Informal waste collection
Although uncontrolled dumping in China is common, it is not the only means of managing waste. The removal of hutongs has resulted in large amounts of building rubble, much of which is sorted by people who work the streets for very low earnings. These people also travel around the city all day long collecting any type of waste that has a resale value. Items which can be resold include cardboard, foam, electronic goods, paper and other metal goods such as scrap metals or wires. These collectors then take these items to larger depots and sell them on to larger merchants, who then use the items to become inputs for future products or processes. This is an example of what you may recognise as recycling. Items such as wood, tiles, crockery, stone or bricks from torn down houses or abandoned sites attract less value, hence those people that collect these may be making just enough to survive.

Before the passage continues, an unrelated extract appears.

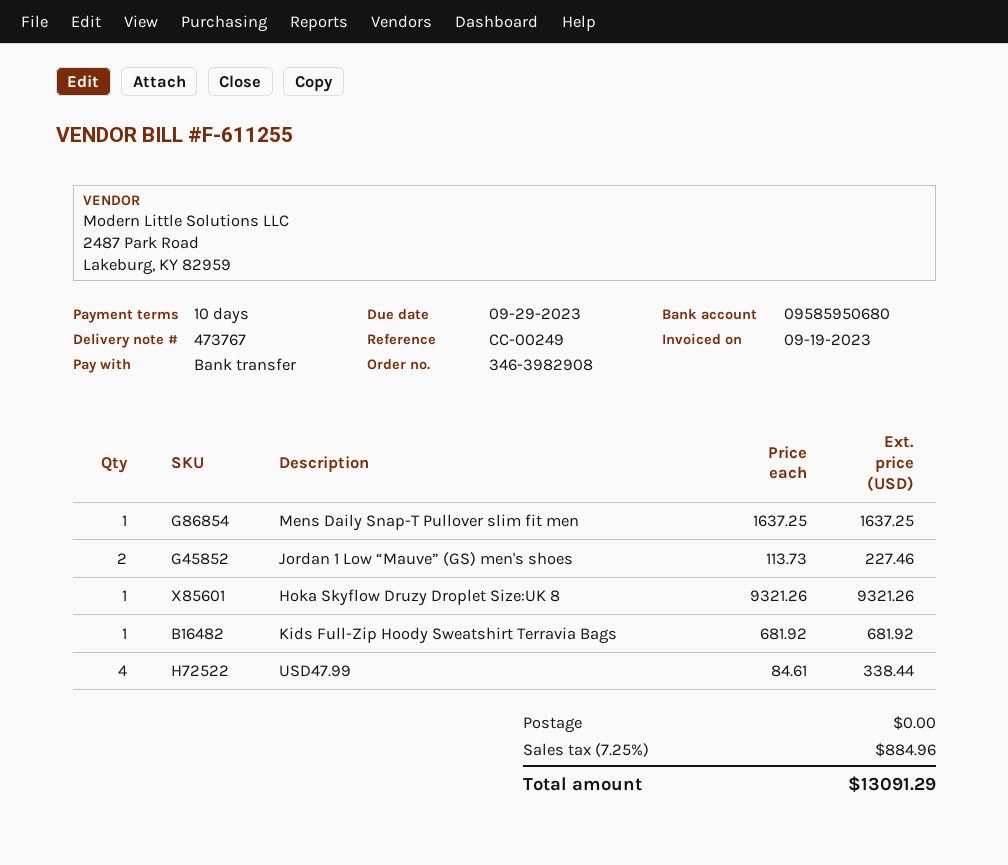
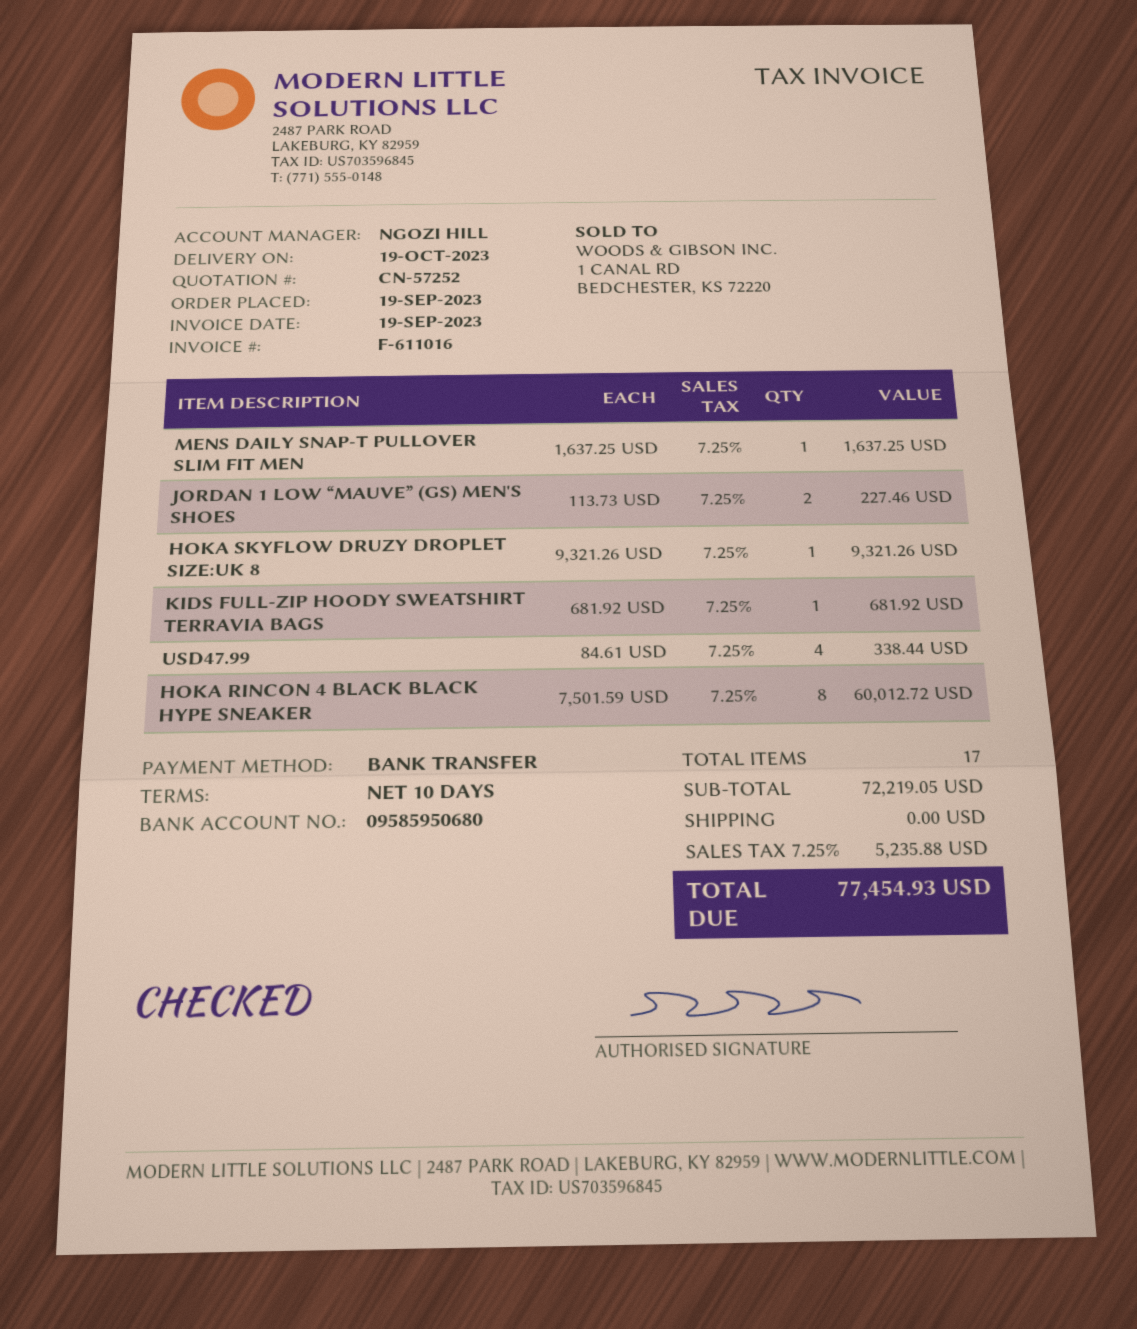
invoice number: F-611255 -> F-611016
HOKA RINCON 4 BLACK BLACK HYPE SNEAKER: none -> 8 x 7501.59 = 60012.72
tax: 7.25% = 884.96 -> 7.25% = 5235.88
total: 13091.29 -> 77454.93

All of the street-based recyclers are part of an informal system that has developed in response to a demand and a need for people to earn a living. Such systems are not heavily regulated and operate outside the normal and more formal market. Even though they may seem unorganised, these informal workers (shown in Figure 6) make a significant contribution to waste clearance, and those who have chosen to work in the cities after a rural migration may feel that they have a better life overall. A quote from Judy Li from Beijing’s China Sustainable Cities Program shows the scale of these informal enterprises: ‘Local waste experts and activists say that in Beijing alone there are around 200 000 informal collectors working seven days a week, collecting around 30% by weight of the total MSW’ (Li, 2015).